Ministry Statistics for 2012, published today by the Research and Statistics Division of the Archbishops' Council, show a change in patterns of ministry over the past 10 years with numbers remaining largely constant.
The overall number of diocesan licensed clergy declined by 1% in the decade between 2002 and 2012. The number of full-time stipendiary clergy was 7,798 in 2012, a fall of 2% since 2011. They now represent 69% of all licensed clergy compared to 80% in 2002. Over the same period the number of self-supporting ministers increased by 50% from 2,091 in 2002 to 3,148.
The 2012 statistics show a continuing trend of increase in the proportion of female clergy in all categories. Whereas in 2012 there were 6,017 male full-time stipendiary clergy compared with 7,920 in 2002, a fall of 24%, in the same period their female counterparts have increased by 41% from 1,262 to 1,781. Women now account for 21% or one in five incumbents or those of incumbent status. Amongst senior clergy the percentage has increased from 4% to 11%.
The number of ordinations has remained broadly stable since 2002. In 2012 22% of recommended candidates were under the age of 30, compared to 15% in both 2002 and 2007. This reflects a focus in the dioceses on encouraging vocations among younger people.

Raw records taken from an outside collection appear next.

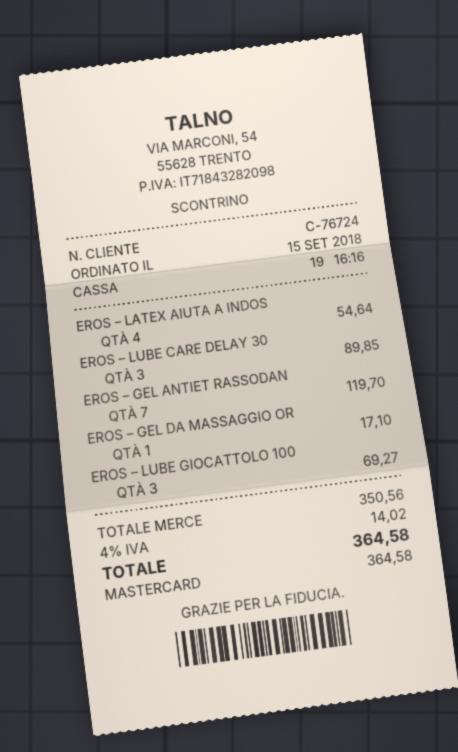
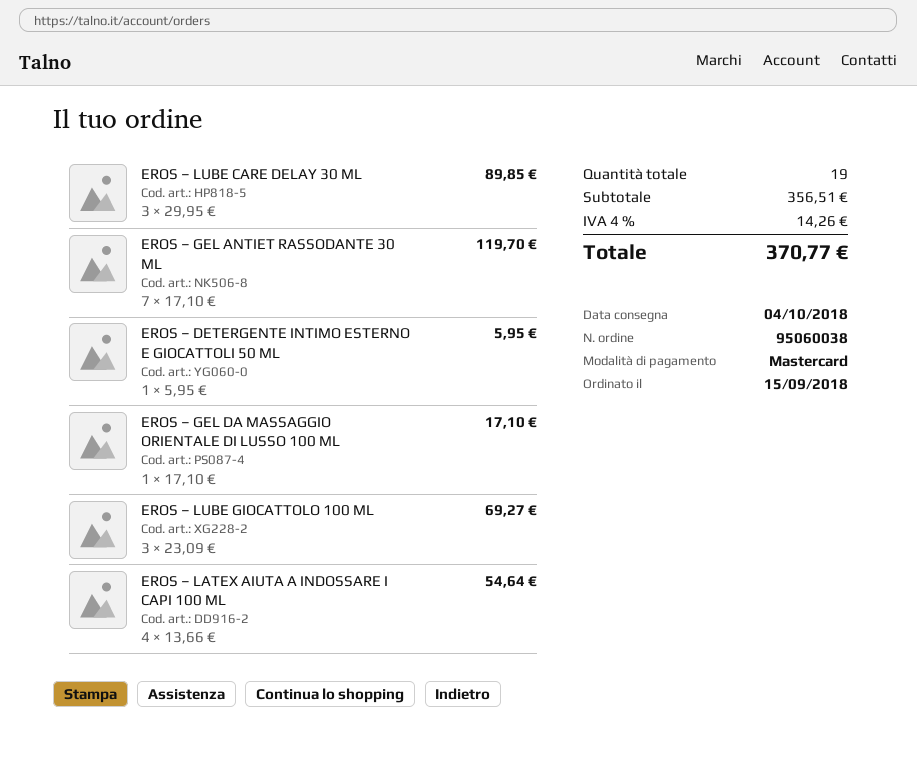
EROS – DETERGENTE INTIMO ESTERNO E GIOCATTOLI 50 ML: none -> 1 for 5.95
subtotal: 350.56 -> 356.51
tax: 4% = 14.02 -> 4% = 14.26
total: 364.58 -> 370.77

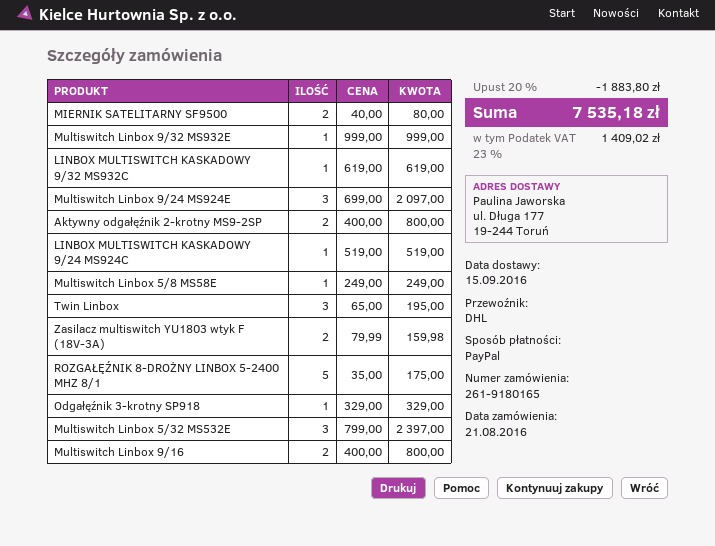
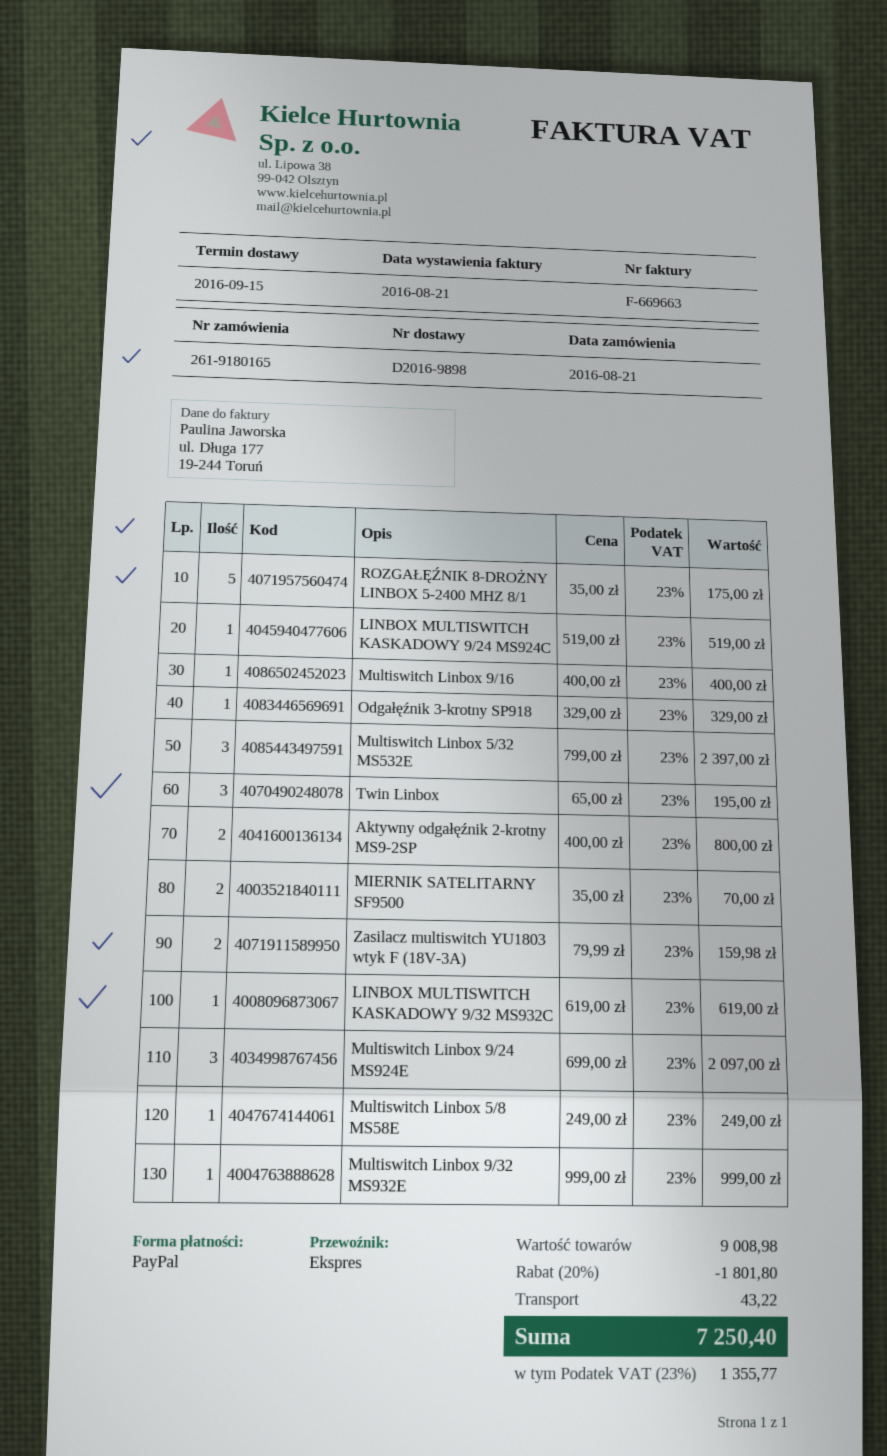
shipping method: DHL -> express
MIERNIK SATELITARNY SF9500: 2 x 40.00 = 80.00 -> 2 x 35.00 = 70.00
Multiswitch Linbox 9/16: 2 x 400.00 = 800.00 -> 1 x 400.00 = 400.00
discount: 20% = 1883.80 -> 20% = 1801.80
shipping: none -> 43.22
tax: 23% = 1409.02 -> 23% = 1355.77
total: 7535.18 -> 7250.40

Ven Julian Hubbard, the Church of England's director of ministry said: "These statistics reflect changing patterns of ministry, to meet the changing demands of 21st Century life, with an increasing reliance on self-supporting ministers and the spread of ministry teams. The continued commitment to ministry in the Church if England shows the importance of the Church as a Christian presence in every community."